Trump’s nominees to lead the Department of the Interior (Ryan Zinke), Department of Energy (Rick Perry) and the Environmental Protection Agency (Scott Pruitt) in particular served as early signals of a clear intention to de-regulate industry and expedite, or outright remove, environmental assessment and protection requirements tied to resource development.
Within days of taking office, the president has now signed executive orders advancing both Keystone XL and the Dakota Access Pipeline (DAPL), while simultaneously placing an expenditure and communications freeze on the EPA.
It may now be only a matter of time before renewed attention turns to the estimated 7.7 billion barrels of ‘technically recoverable’ crude oil laying under the arctic permafrost in a coastal plain area of the wildlife refuge known as the 1002 area.

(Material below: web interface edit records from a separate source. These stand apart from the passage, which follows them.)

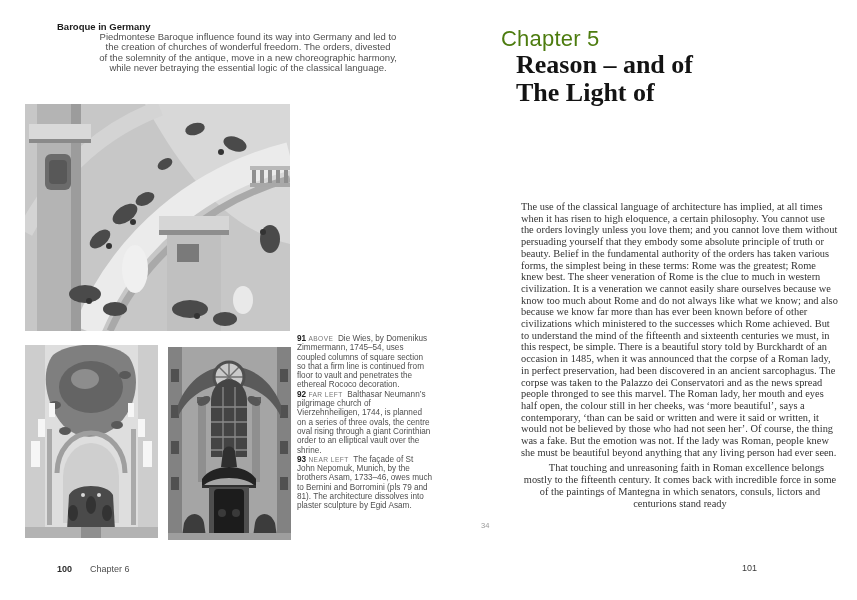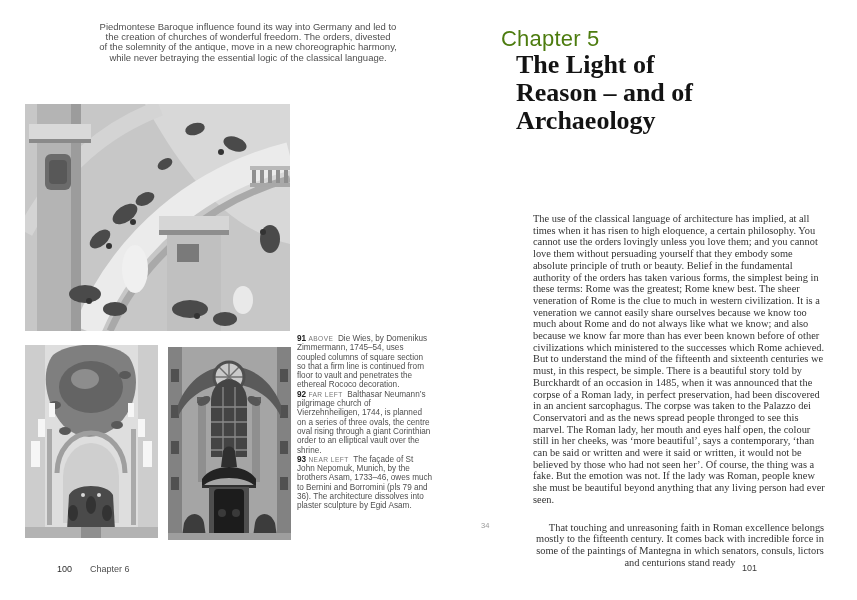"Baroque in Germany" h3 { html: none -> <h3>Baroque in Germany</h3> }
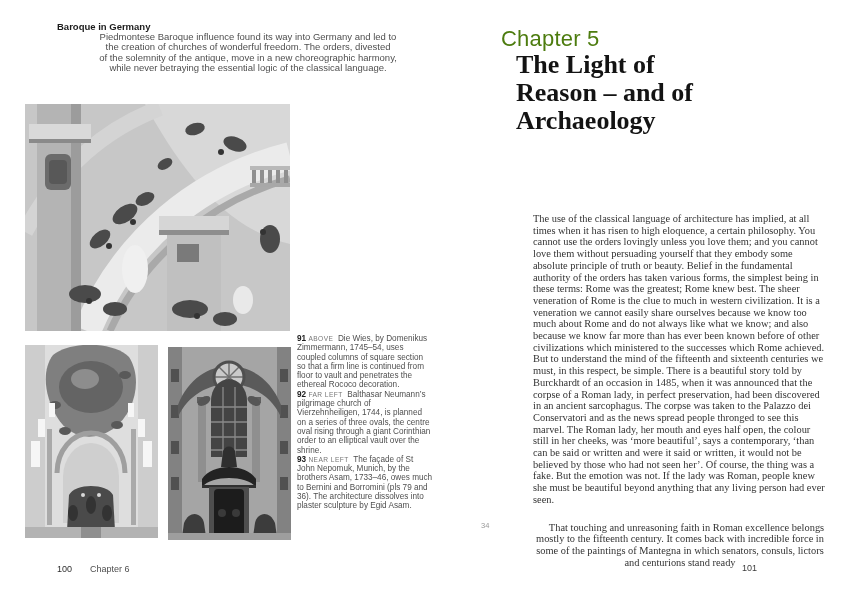"The Light of" span { order: before "Reason – and of" -> after "Reason – and of" }
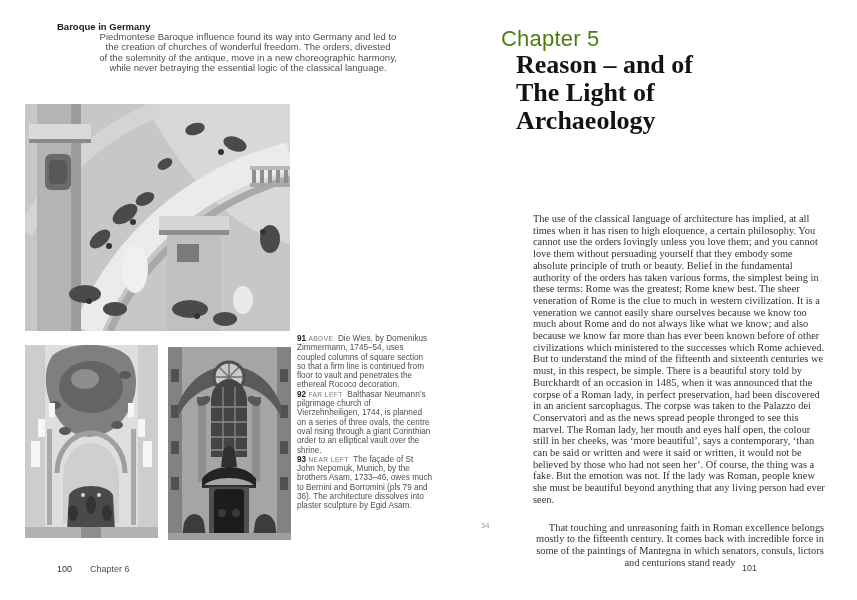"Archaeology" span { html: <span>Archaeology</span> -> none }
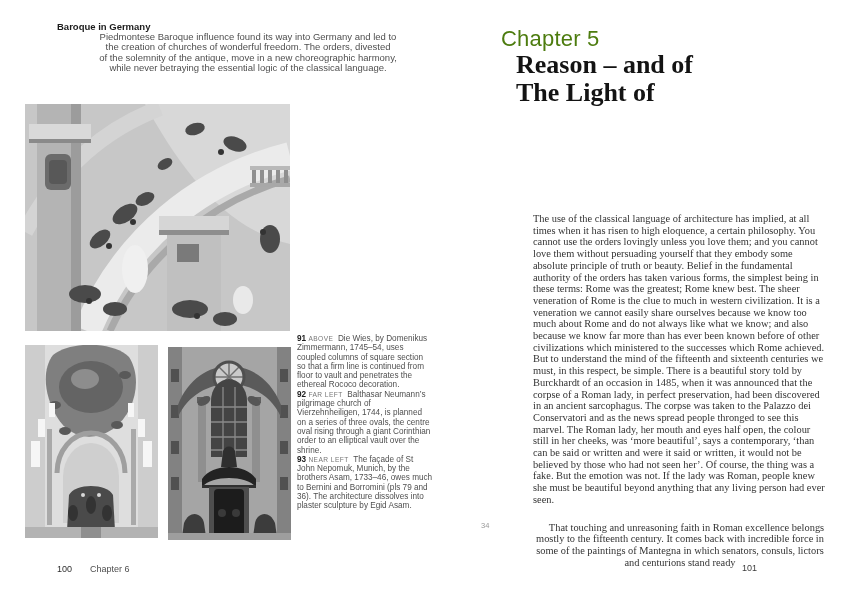"The use of the classical" .body-text p { margin: 16px -> 4px }
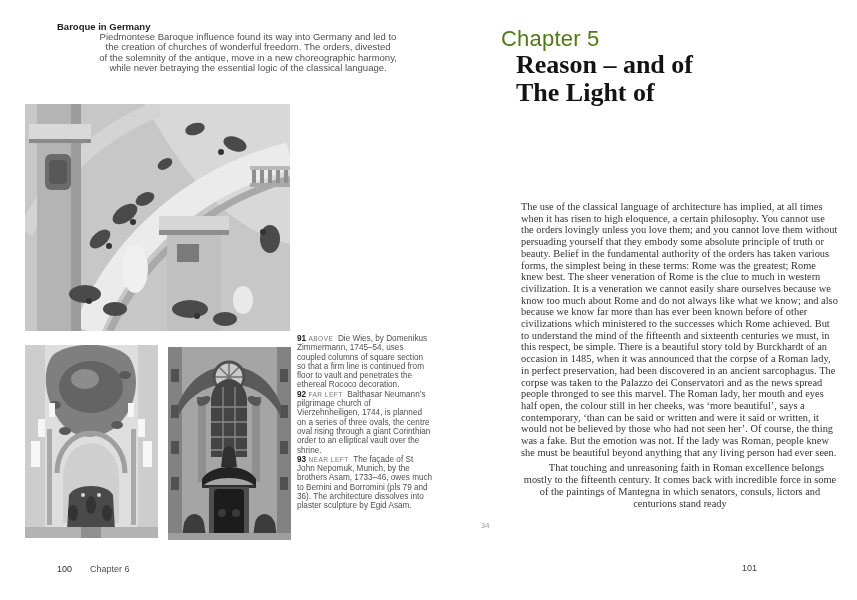"The façade of St John" span { text: 36 -> 81 }
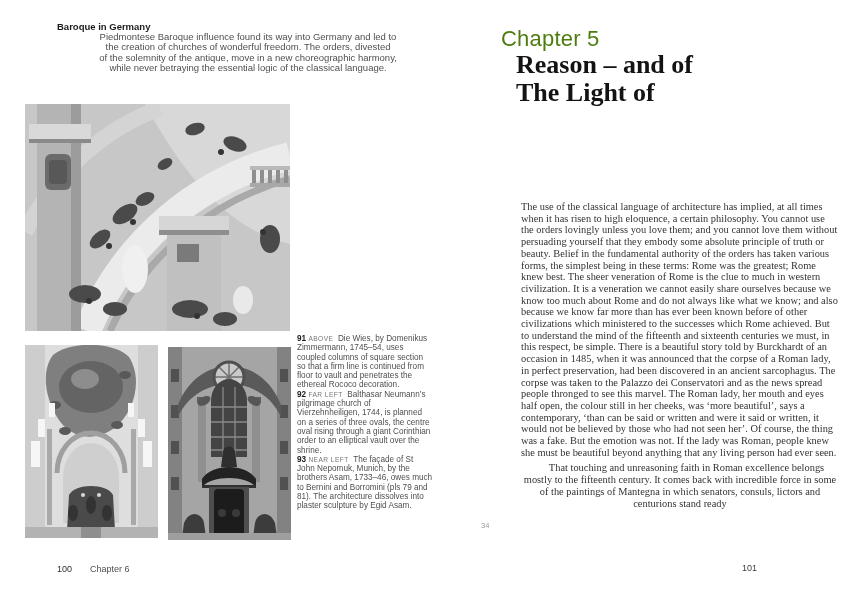"100" .folio-left { font-weight: normal -> bold }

Map of the Arctic National Wildlife Refuge with the 1002 in orange. Source: United States Geological Survey
“The Alaskan congressional delegation has asked that the 1002 lands be opened to development. This would impact the Porcupine Caribou herd,” Yukon Conservation Society energy analyst Sebastian Jones told DeSmog Canada. This 1002 sub-area of the ANWR also happens to be the favoured calving grounds of the Porcupine Caribou herd, particularly when snowmelt occurs earlier.
“Calving grounds for these caribou herd are very, very important,” says Dr. Justina Ray, President and Senior Scientist of the Wildlife Conservation Society of Canada and Co-Chair of the Committee on the Status Endangered Wildlife in Canada, Terrestrial Mammal Species Subcommittee.
“This is the most vulnerable time of year for this animal. They come to these places habitually year after year, and drop their calves at a time that coincides with new plant growth, so it’s perfectly matched.”
“Those first six weeks of life for calves are critical,” Ray continues. “If you have disturbance in this area, whether it’s noise from exploration or infrastructure, that could increase mortality directly or indirectly because the nutrition of the females is disturbed or they don’t even calve.”
Thanks in part to one of former President Obama’s final acts of conservation — banning oil and gas drilling in the Arctic — Trump can’t single-handedly overturn the protections currently in place for the refuge.
For this, an act of congress plus two-thirds majority vote in the Senate would be required, something Jones feels Trump won’t be able to achieve, “unless something really weird happens.”
A mother caribou from the Porcupine Caribou Herd with her young calf. Photo: Peter Mather, used with permission.
He also feels carbon emission reductions of other nations “will start to reduce demand, likely before oil could flow.”
While the impacts of potential development in the 1002 area remain hypothetical for now, Trump’s denialist view of climate change may pose a more imminent threat.
“A Trump presidency looks to be much more climate reckless,” Jones says. “Caribou are among the species most vulnerable to climate change. If tundra disappears, times will get very tough for barren ground herds like the [Porcupine], and it appears we are already seeing climate effects across the north on caribou habitat.”
What makes the potential fallout from a Trump presidency on the Porcupine Caribou particularly critical, is the impact any dramatic drop in the herd would have for the Gwich’in people of Alaska and Yukon who have relied on caribou for their subsistence for over 20,000 years.
It is the resolve and relentless efforts of the Gwich’in and others that give Jones reason for hope about the potential consequences of a Trump presidency.
“Trump and his acolytes will motivate the conservation community and users of the Porcupine Caribou herd,” Jones says. “This has proven to be a formidable coalition that has defended far more focused and competent regimes.”